Take only what fits in your carry-on suitcase. Airlines still allow passengers to bring one piece of luggage (small enough to fit in the overhead compartment) and one "personal item" (like a purse, briefcase, or computer bag, small enough to fit under the seat). With some advance planning and a few clever products, it's possible for two adults to fit everything they need for a long weekend into a single regulation-size wheeled carry-on.
Seems impossible? Think again. "Mix and match your clothes. Then, edit your bag," counsels Susan Foster, author of ‘‘Smart Packing for Today’s Traveler.’’ Start by figuring out what you'll be doing during the trip, and then planning an outfit for each excursion. Once you've done that, you can "edit" your selections, choosing items of clothing that work with multiple outfits. ‘‘When you take the time to plan ahead, then you know what you’re going to do,’’ she said. ‘‘What happens to people is, at the very last minute they say, ‘OK it’s time to pack’ and, two hours before they leave for the airport, they start throwing things into their bag.’’ Planning ahead can help you avoid taking your entire wardrobe with you.

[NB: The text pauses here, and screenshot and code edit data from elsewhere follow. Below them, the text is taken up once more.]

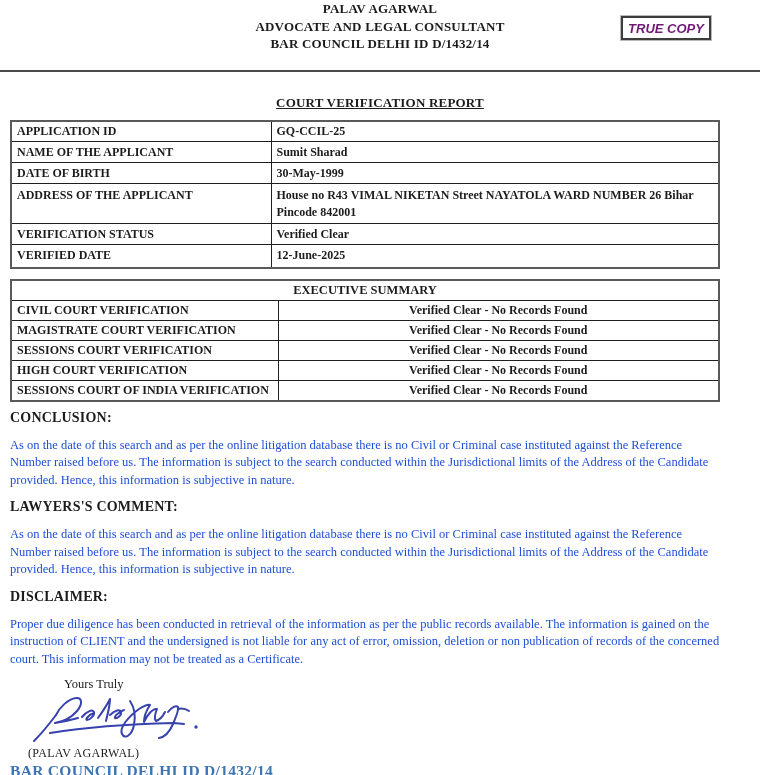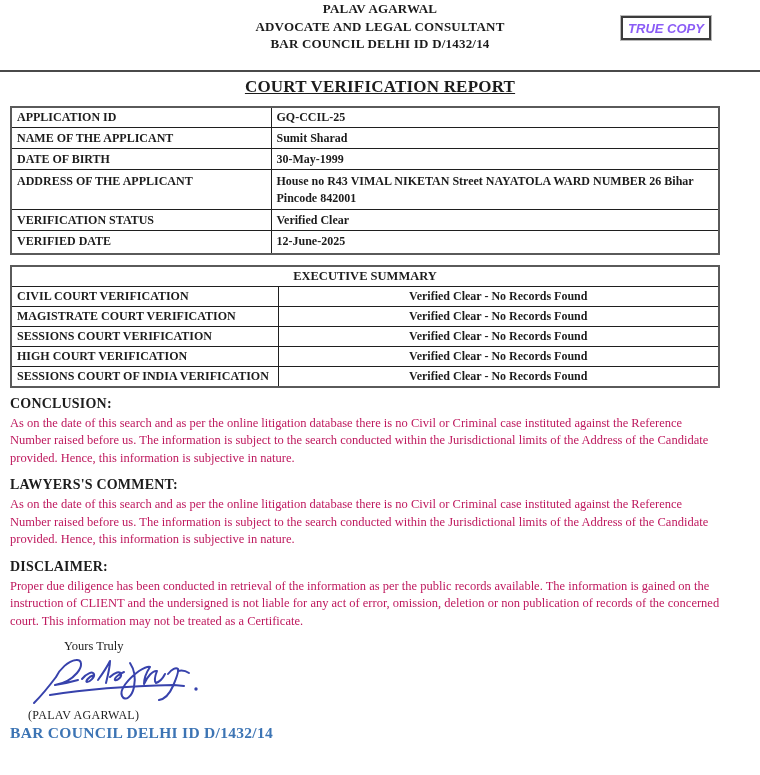--- a/index.html
+++ b/index.html
@@ -41,7 +41,7 @@
     font-style: italic;
     font-weight: bold;
     font-size: 13px;
-    color: #8b5cf6;
+    color: #701a75;
   }
 
   .top-rule {

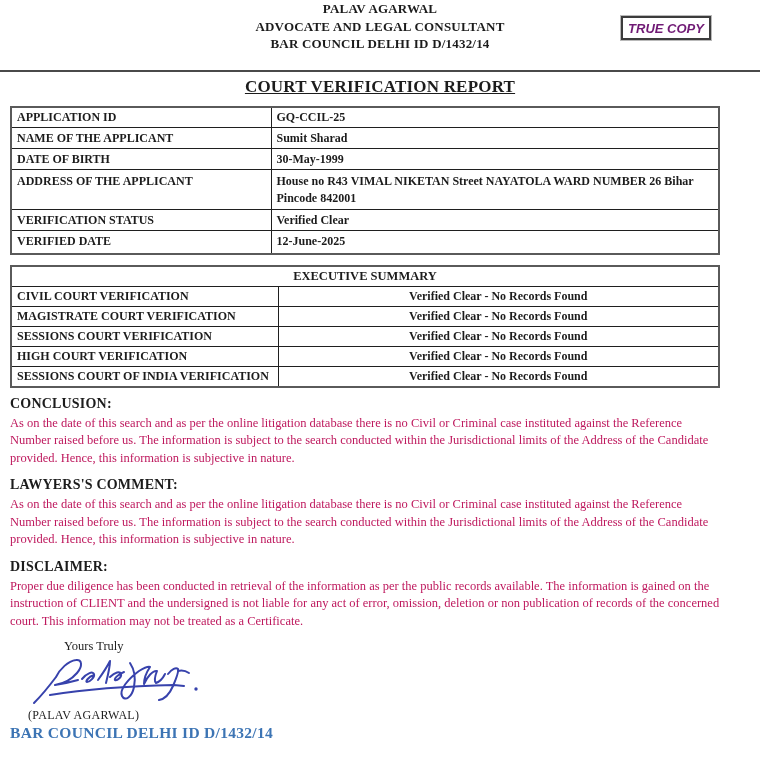--- a/index.html
+++ b/index.html
@@ -53,10 +53,10 @@
   }
 
   .report-title {
-    margin-top: 5px;
+    margin-top: 23px;
     text-align: center;
     font-weight: bold;
-    font-size: 17px;
+    font-size: 13px;
     text-decoration: underline;
     letter-spacing: 0.2px;
   }

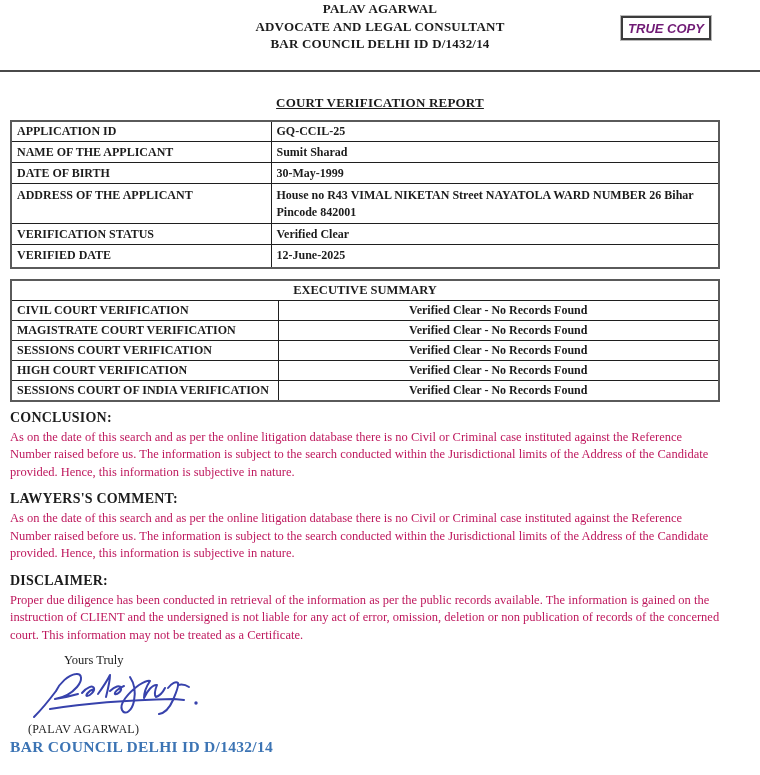--- a/index.html
+++ b/index.html
@@ -98,11 +98,11 @@
   .h-comment    { margin-top: 10px; }
   .h-disclaimer { margin-top: 10px; }
   .section-body {
-    margin-top: 3px;
+    margin-top: 11px;
     width: 710px;
     font-size: 12.5px;
     line-height: 17.5px;
-    color: #be185d;
+    color: #1d4ed8;
   }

The TSA suggests that you pack your carry-on in layers, with electronics and other items sandwiched between layers of clothing. "This will help transportation security officers see what's in your bag" they point out in their online guidelines. "Innocent items can actually appear to be potential threats in an X-ray image, simply by the way they're packed."
If you're traveling somewhere cold, wear your bulkiest clothes, coat, and shoes on the plane. It's worth the trouble to unlace those boots in the security line if it means you can avoid dealing with the hassle of checking and claiming a suitcase. Also: If you think you might be asked to check your carry-on at the gate, be sure to pack essentials -- medications, important papers, etc. -- in a smaller bag within your bag, so you can remove it easily at the last minute.
Anne McAlpin, a 15-year packing veteran who contributes segments on packing light to Home & Garden Television’s ‘‘Smart Solutions’’ and is the author of "Pack It Up," recommends investing in items that can be used in multiple ways. A microfiber towel she designed for her line of travel gear can also work as a sarong or a travel blanket, she said; a long, simple black skirt can be dressed up for dinner or dressed down for sightseeing. Miniature versions of your usual toiletries are a must, or consider purchasing what you need at your destination and avoid packing certain items altogether. ‘‘As travel has changed, so has packing,’’ she pointed out.